Moffat County School District representatives are inviting community members to voice their opinions this week about proposed facility upgrades and new construction.
"We would really like to have the community involved so they understand what we are proposing and why," Superintendent Pete Bergmann said. "This is an opportunity to hear the plan and give input on refining it."
The Board of Education approved Neenan Archistruc-tion last week to move forward with a $28 million bond issue to build a new sixth- to eighth-grade middle school and upgrade the district's remaining six buildings.
The plan, which will require voter approval in November, includes converting East, Ridgeview and Sunset elementary schools and Craig Intermediate School into preschool to fifth-grade buildings.
Neenan is now seeking public input on the inclusions and layout of the new middle school, as well as renovations to the current buildings.
The company presents an overview of the proposal from 7 to 8:30 p.m. Wednesday at the Craig Middle School auditorium, 915 Yampa Ave. Neenan hosts collaborative design work sessions from 8 a.m. to 5 p.m. Thursday and Friday at the auditorium.
Thursday's session focuses on the new sixth- to eighth-grade building. Friday's focus is on the other buildings. Community members may stop in any time those days to speak with construction representatives and voice their opinions.
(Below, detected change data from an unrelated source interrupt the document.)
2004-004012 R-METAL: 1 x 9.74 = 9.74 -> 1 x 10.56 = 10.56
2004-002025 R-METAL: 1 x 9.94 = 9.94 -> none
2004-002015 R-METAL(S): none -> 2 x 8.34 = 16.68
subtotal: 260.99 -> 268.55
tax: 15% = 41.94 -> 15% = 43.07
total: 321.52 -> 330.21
Neenan officials will present the community's ideas and the resulting design each day from 4 to 5 p.m.
"They're going to take the whole day designing it before our eyes, so to speak," Bergmann said.
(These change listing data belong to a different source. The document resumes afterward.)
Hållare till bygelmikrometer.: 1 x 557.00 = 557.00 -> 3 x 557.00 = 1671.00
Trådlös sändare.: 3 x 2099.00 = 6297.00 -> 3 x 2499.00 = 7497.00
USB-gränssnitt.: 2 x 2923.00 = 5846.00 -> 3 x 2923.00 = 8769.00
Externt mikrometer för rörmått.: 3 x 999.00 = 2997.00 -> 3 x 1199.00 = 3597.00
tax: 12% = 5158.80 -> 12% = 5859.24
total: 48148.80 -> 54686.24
The superintendent said the changes are necessary because district buildings are aging -- Craig Middle School is 60 years old -- and money for large projects is not available in the district's state-allocated funds.
The district's buildings need security cameras and visitor check-in desks, roof repairs and replacements, new lighting and new heating and ventilation systems, Bergmann said. Updated lighting, heating and ventilation will save the district an estimated $100,000 a year in energy costs, he said.
Neenan recommended the district spend $36 million getting all seven facilities up to standard following an evaluation last August. The board cut that number to $22 million, eliminating items that are not necessary for students' learning and safety.
The board also decided to include a new middle school, spending $14 million to build a new one instead of spending $8 million to repair the current building. That brings the total bond request to about $28 million.
"The board ended up gravitating toward the best solution for the future of our facilities going into the 21st century," Bergmann said.
And it was not a decision the board came by easily, he said. The board looked at research and Moffat County data and found the key to maintaining high student achievement is reducing the number of building transitions students experience in their K-12 careers. Reducing transitions, along with creating a sense of community and garnering additional parental support, is why the board chose the pre-K-5 and 6-8 model for the proposed bond.